The purchase of a competitor’s trademark as a keyword is likely to result in litigation. Do your affiliates’ purchases of a competitor’s trademark for sponsored ads amount to trademark infringement? And if so, will you be held liable for your affiliates’ trademark infringement?

Keyword Ad Litigation Trends

The practice of selling and purchasing keyword ads that contain competitors’ trademarks continues to be hotly litigated. To date, most of the lawsuits filed by trademark owners has been aimed at the sellers of the keyword ads – the major search engines, primarily Google.

The current trend of the law seems to be that neither the sale of keyword ads using trademarks (by search engines) or the purchase of these keyword ads (by advertisers) is inherently infringing by itself. The focus now seems to be shifting from the sale and purchase of the keyword ads to the precise wording of the ads generated by the keywords.

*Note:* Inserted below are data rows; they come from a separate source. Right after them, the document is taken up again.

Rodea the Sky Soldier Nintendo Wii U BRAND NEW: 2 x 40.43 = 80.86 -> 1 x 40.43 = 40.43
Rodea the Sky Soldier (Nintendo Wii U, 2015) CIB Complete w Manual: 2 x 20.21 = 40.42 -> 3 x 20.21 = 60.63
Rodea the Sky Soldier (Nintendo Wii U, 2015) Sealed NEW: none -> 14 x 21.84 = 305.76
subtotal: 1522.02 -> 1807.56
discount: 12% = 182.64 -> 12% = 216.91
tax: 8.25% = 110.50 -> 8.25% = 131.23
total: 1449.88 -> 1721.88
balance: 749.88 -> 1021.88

To date, there has been little if any guidance from court decisions regarding whether online retailers can be legally liable for keyword ad buys by their affiliates – that is, until the recent case of 1-800 Contacts v. Lens.com decided by a Utah U.S. District Court.

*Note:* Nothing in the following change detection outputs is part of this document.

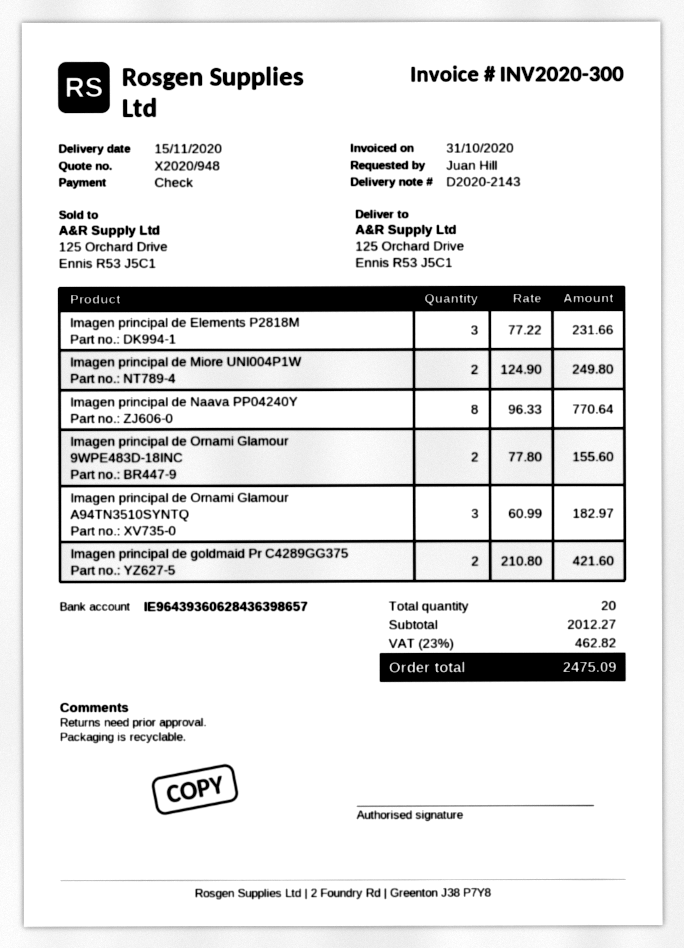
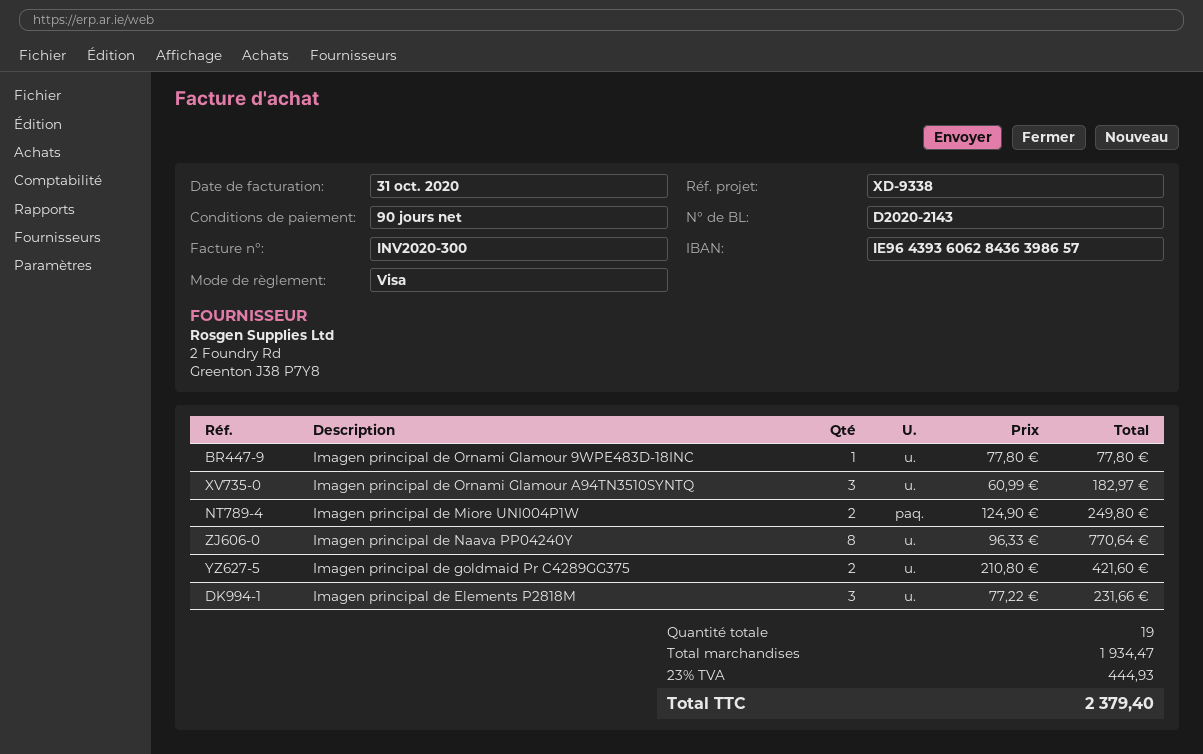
payment method: cheque -> Visa
Imagen principal de Ornami Glamour 9WPE483D-18INC: 2 x 77.80 = 155.60 -> 1 x 77.80 = 77.80
total quantity: 20 -> 19
subtotal: 2012.27 -> 1934.47
tax: 23% = 462.82 -> 23% = 444.93
total: 2475.09 -> 2379.40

1-800 Contacts v. Lens.com

1-800 Contacts sued Lens.com for trademark infringement based on purchases by Lens.com and its affiliates of sponsored ads that contained 1-800 Contacts trademarks and variations of them.

The Court ruled that Lens.com was not liable for trademark infringement for its purchase of the keyword ads stating “…that the mere purchase of a trademark as a keyword cannot alone result in consumer confusion”. Also, the court noted that Lens.com had not used 1-800 Contacts’ exact trademark, only variations of it.

After dismissing 1-800 Contacts’ claim against Lens.com for Lens.com’s purchases of keyword ads and the wording of the ads the keywords generated, the court turned its attention to the issue of whether Lens.com was liable for its affiliates’ purchases of keywords ads. In its analysis of this issue, the court addressed:

* whether the keyword ads purchased by affiliates were infringing, and

* if so, whether the infringement by affiliates could be used to nail Lens.com.

Regarding the first question, the court focused on “…not just what keyword was purchased, but what was the language of the advertisement generated by that keyword”. The court ruled that some of the affiliates went too far in their ad copy because they used the exact 1-800 Contacts trademark. This caused a “strong likelihood of confusion” and therefore infringement.

Regarding the second question, the court ruled that the actions of Lens.com’s affiliates could not be imputed to Lens.com because Lens.com used the Commission Junction affiliate network to acquire its affiliates, and for this reason Lens.com didn’t know who most of the affiliates were and had little direct contact with them. The court noted that Lens.com had nothing more than “general information”
of its affiliates and their activities, and ruled that Lens.com therefore cannot be charged with contributory infringement because Lens.com had no actual knowledge or willful blindness based on that information.

Conclusion

The 1-800 Contacts v. Lens.com case is important for keyword ad cases for at least two reasons:

* the court made it clear that it’s about the ad copy, not the ad buy, and

* online retailers won’t be automatically be held liable for infringing ads placed by their affiliates; the result will depend largely on what information the retailer had regarding the identities of the infringing affiliates and their activities, and what it did (or didn’t do) with that information.

Although this case is not the last word on the issue of a retailer’s liability for keyword ads placed by their affiliates, it does provide some guidance regarding where this emerging trend will lead us in the future.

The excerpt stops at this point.